● What to produce: What is needed is an exact copy of the entries below, from the line that contains "Anytime Single/Return tickets." through the final line, both included, and nothing else.

● Change listing data:
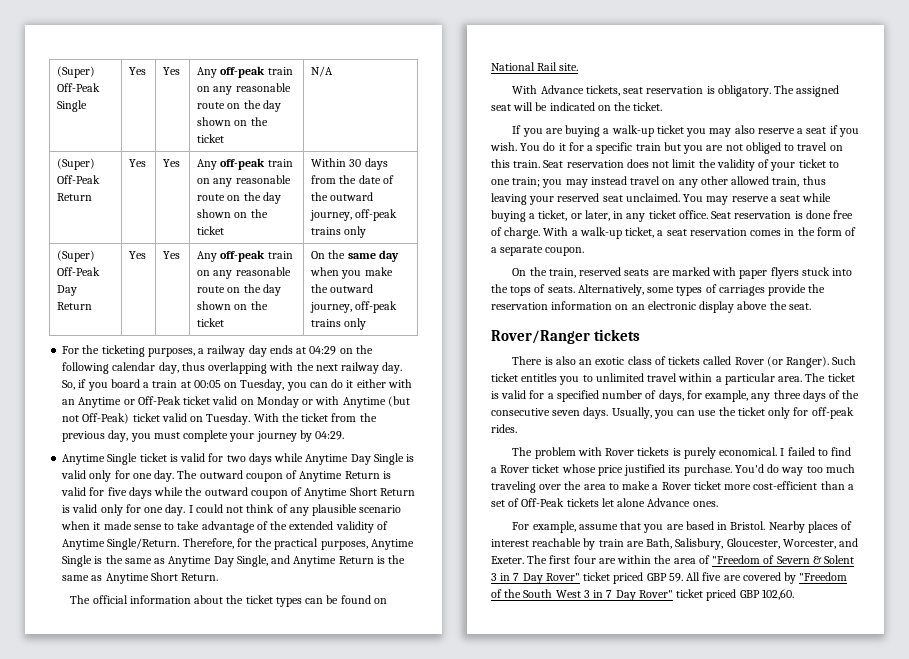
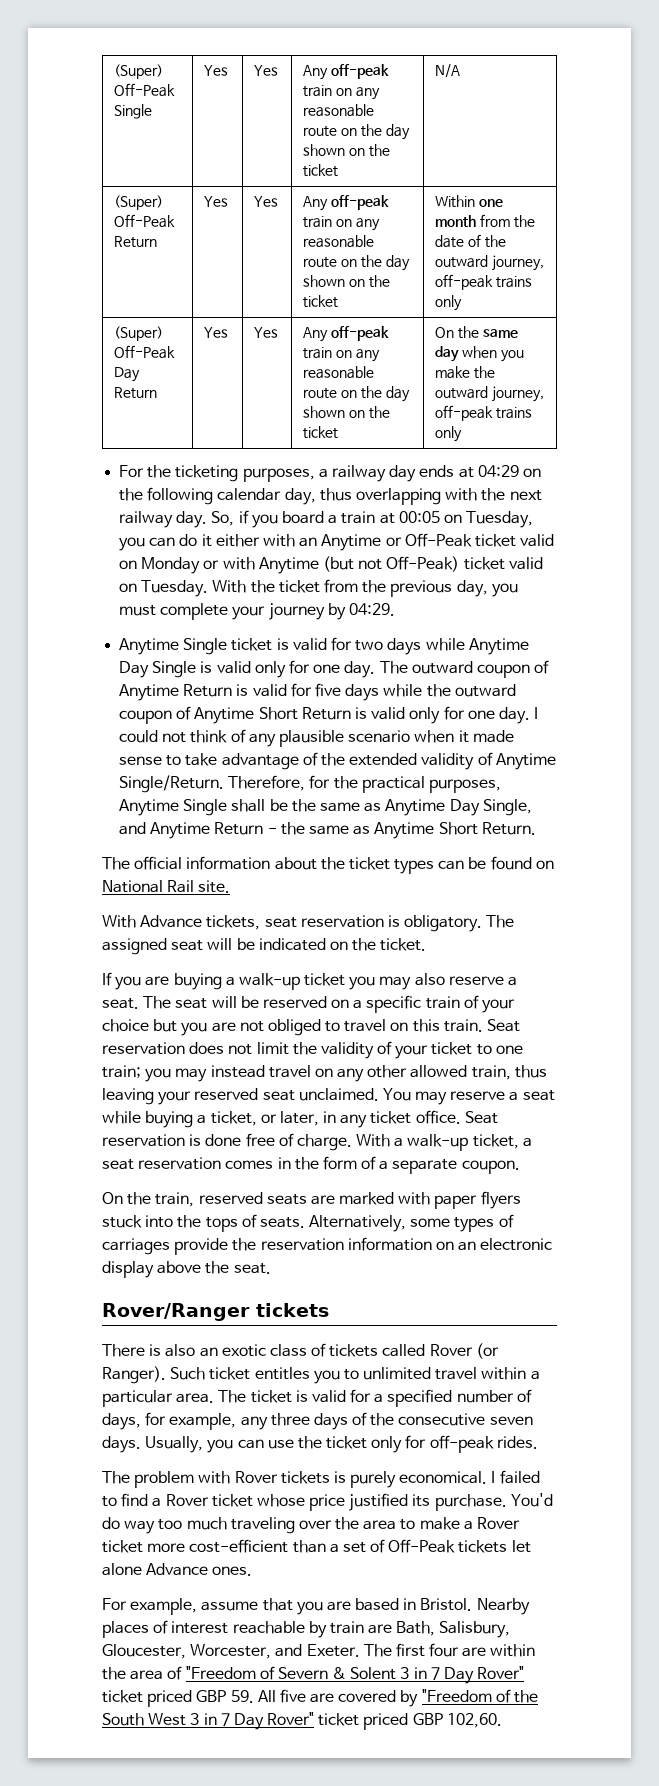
- (Super) Off-Peak Return | Yes | Yes | Any off-peak train on any reasonable route on the day shown on the ticket | Within 30 days from the date of the outward journey, off-peak trains only
+ (Super) Off-Peak Return | Yes | Yes | Any off-peak train on any reasonable route on the day shown on the ticket | Within one month from the date of the outward journey, off-peak trains only
- Therefore, for the practical purposes, Anytime Single is the same as Anytime Day Single, and Anytime Return is the same as Anytime Short Return.
+ Therefore, for the practical purposes, Anytime Single shall be the same as Anytime Day Single, and Anytime Return - the same as Anytime Short Return.
- If you are buying a walk-up ticket you may also reserve a seat if you wish. You do it for a specific train but you are not obliged to travel on this train.
+ If you are buying a walk-up ticket you may also reserve a seat. The seat will be reserved on a specific train of your choice but you are not obliged to travel on this train.

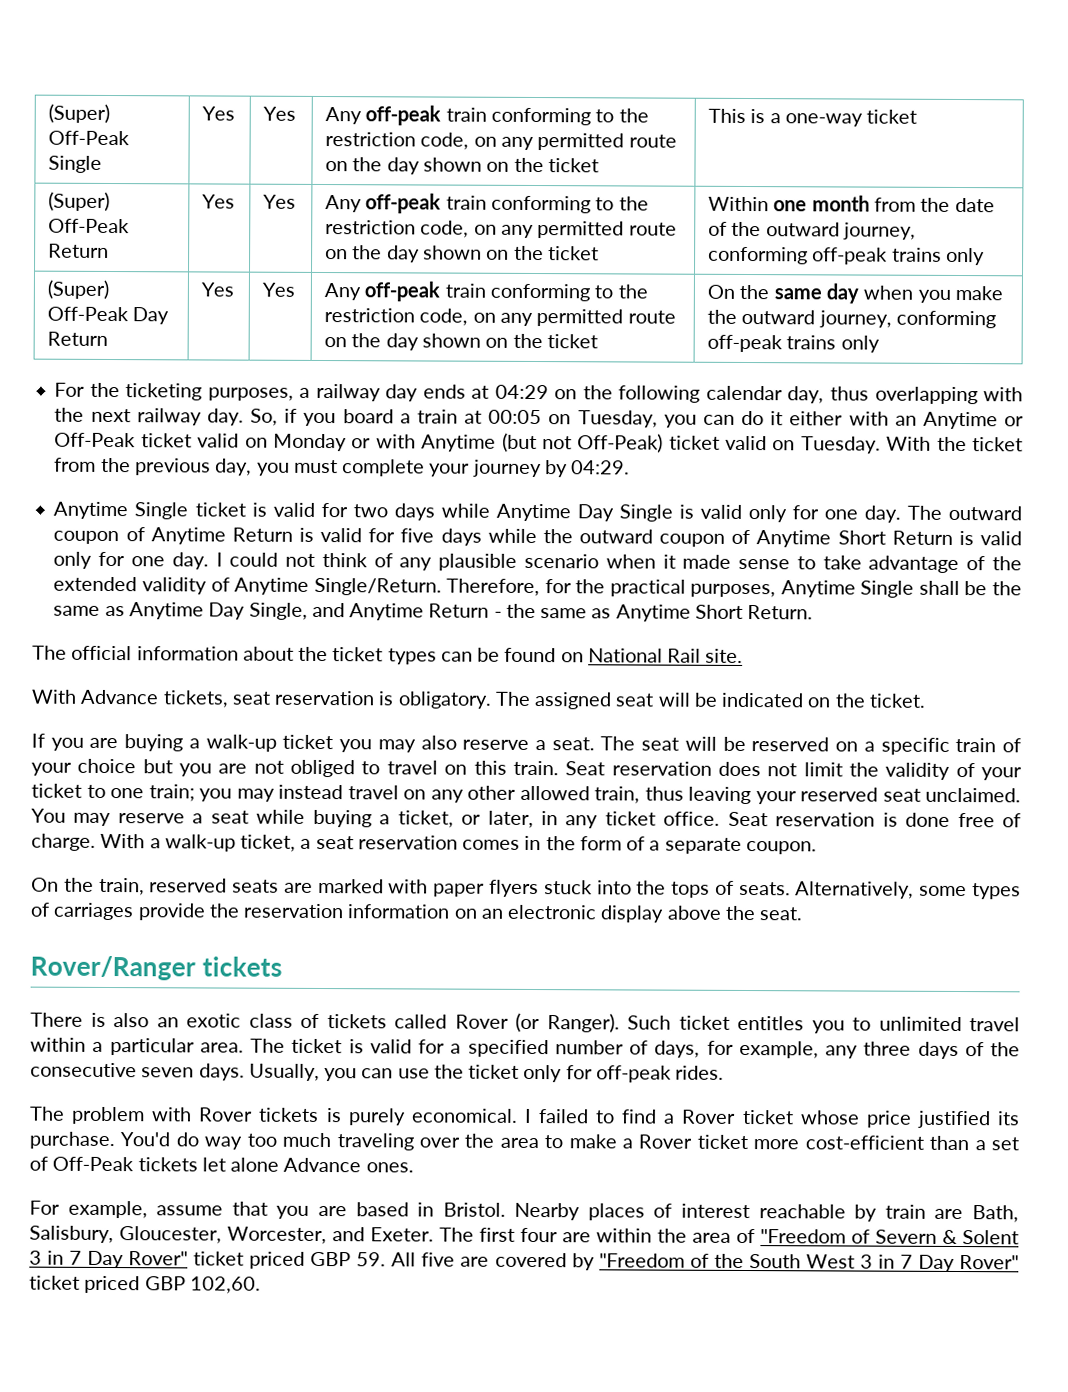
- (Super) Off-Peak Single | Yes | Yes | Any off-peak train on any reasonable route on the day shown on the ticket | N/A
+ (Super) Off-Peak Single | Yes | Yes | Any off-peak train conforming to the restriction code, on any permitted route on the day shown on the ticket | This is a one-way ticket
- (Super) Off-Peak Return | Yes | Yes | Any off-peak train on any reasonable route on the day shown on the ticket | Within one month from the date of the outward journey, off-peak trains only
+ (Super) Off-Peak Return | Yes | Yes | Any off-peak train conforming to the restriction code, on any permitted route on the day shown on the ticket | Within one month from the date of the outward journey, conforming off-peak trains only
- (Super) Off-Peak Day Return | Yes | Yes | Any off-peak train on any reasonable route on the day shown on the ticket | On the same day when you make the outward journey, off-peak trains only
+ (Super) Off-Peak Day Return | Yes | Yes | Any off-peak train conforming to the restriction code, on any permitted route on the day shown on the ticket | On the same day when you make the outward journey, conforming off-peak trains only

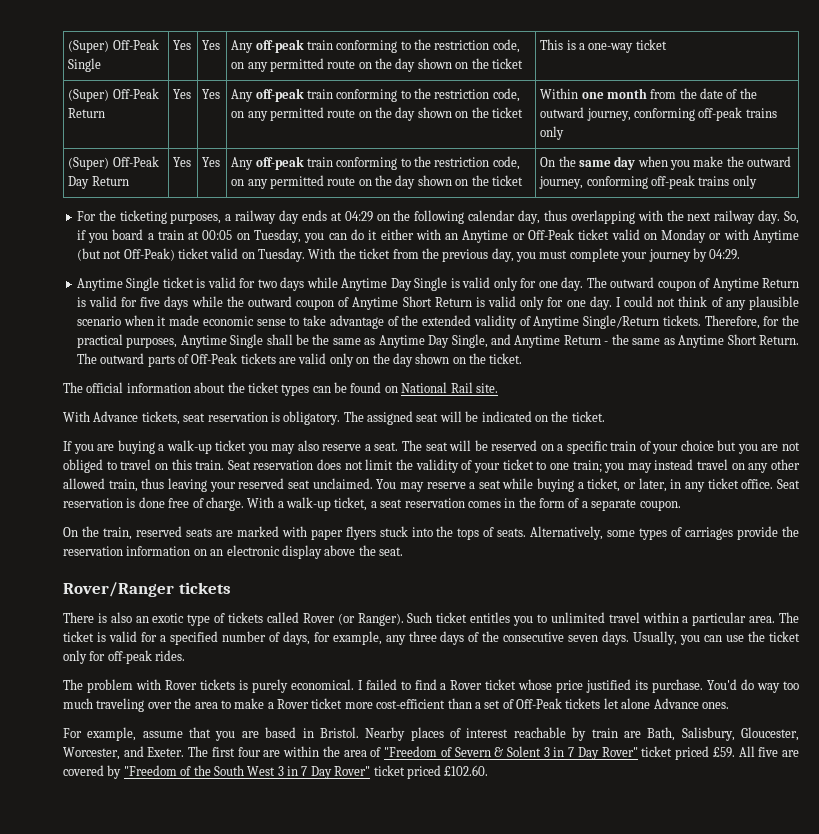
- I could not think of any plausible scenario when it made sense to take advantage of the extended validity of Anytime Single/Return.
+ I could not think of any plausible scenario when it made economic sense to take advantage of the extended validity of Anytime Single/Return tickets.
+ The outward parts of Off-Peak tickets are valid only on the day shown on the ticket.
- There is also an exotic class of tickets called Rover (or Ranger).
+ There is also an exotic type of tickets called Rover (or Ranger).
- The first four are within the area of "Freedom of Severn & Solent 3 in 7 Day Rover" ticket priced GBP 59. All five are covered by "Freedom of the South West 3 in 7 Day Rover" ticket priced GBP 102,60.
+ The first four are within the area of "Freedom of Severn & Solent 3 in 7 Day Rover" ticket priced £59. All five are covered by "Freedom of the South West 3 in 7 Day Rover" ticket priced £102.60.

● Expected answer:
+ I could not think of any plausible scenario when it made economic sense to take advantage of the extended validity of Anytime Single/Return tickets.
+ The outward parts of Off-Peak tickets are valid only on the day shown on the ticket.
- There is also an exotic class of tickets called Rover (or Ranger).
+ There is also an exotic type of tickets called Rover (or Ranger).
- The first four are within the area of "Freedom of Severn & Solent 3 in 7 Day Rover" ticket priced GBP 59. All five are covered by "Freedom of the South West 3 in 7 Day Rover" ticket priced GBP 102,60.
+ The first four are within the area of "Freedom of Severn & Solent 3 in 7 Day Rover" ticket priced £59. All five are covered by "Freedom of the South West 3 in 7 Day Rover" ticket priced £102.60.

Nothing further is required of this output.